Quelle que soit par ailleurs la qualité du spectacle offert par les festivals
institutionnalisés, ils diffèrent fondamentalement de la fête populaire des
casseroles. Ceux-ci incarnent l'autonomie créative et collective du peuple,
alors que ceux-là représentent l'hétéronomie du consumérisme, de la masse des
individus consommant une culture marchandisée. Les festivals institutionnalisés
peuvent engendrer le plaisir, faire danser voire rêver - mais on les fréquente
en tant que récepteur d'un produit qu'on achète.
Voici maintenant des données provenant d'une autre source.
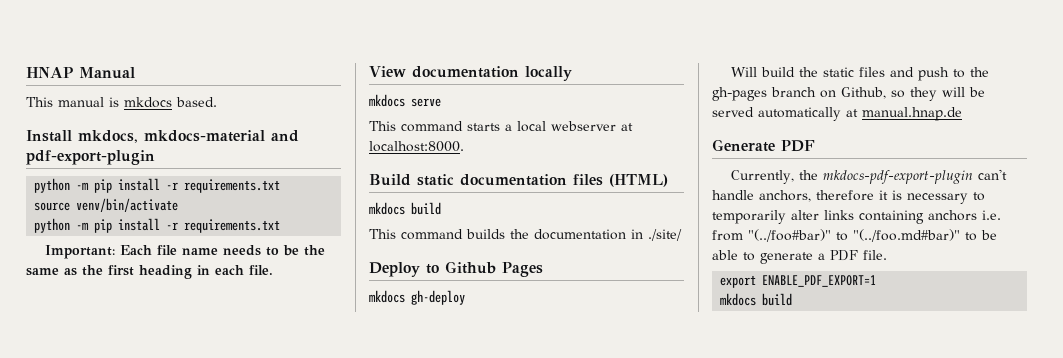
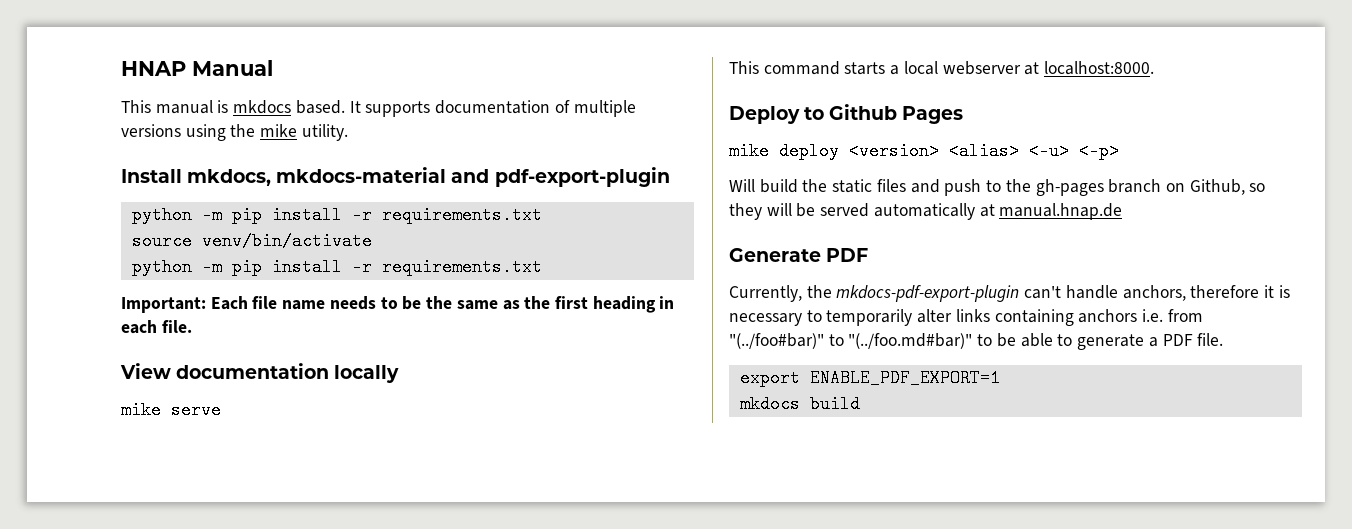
(217, 102) none -> [349,100,636,117] [121,124,348,141] It supports documentation of multiple versions using the mike utility.
[369,94,405,107] mkdocs -> [121,401,161,419] mike
[369,174,668,187] [369,202,441,215] [369,229,682,241] [369,261,543,277] [369,290,465,305] Build static documentation files (HTML) // mkdocs build // This command builds the documentation in ./site/ // Deploy to Github Pages // mkdocs gh-deploy -> [729,104,964,124] [729,142,1119,160] Deploy to Github Pages // mike deploy <version> <alias> <-u> <-p>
La fête populaire des
casseroles, par contre, est l'acte de groupes qui composent et recomposent
spontanément et différemment tous les soirs les temps et les lieux de l’action,
jouant des variations de thèmes esquisses les journées précédentes, mais y
ajoutant chaque fois des mélodies et des harmonies nouvelles. En ce faisant, la
collectivité elle-même se compose et se recompose quotidiennement, donnant
forme à son « rêve général illimité ». Au processus économique de la
consommation culturelle à l'échelle de l'individu s'oppose ici l'acte de
production politique d’une nouvelle culture à l'échelle du quartier, de la
ville et de la nation.
Il s'agit d'un remarquable exemple d'innovation sociale, où une invention
venant d'autres pays (Chili, Argentine) à d'autres époques dans d'autres
contextes est réappropriée, redéployée et diffusée, afin d’exprimer le refus
populaire de la loi 78 et afin de combattre celle-ci.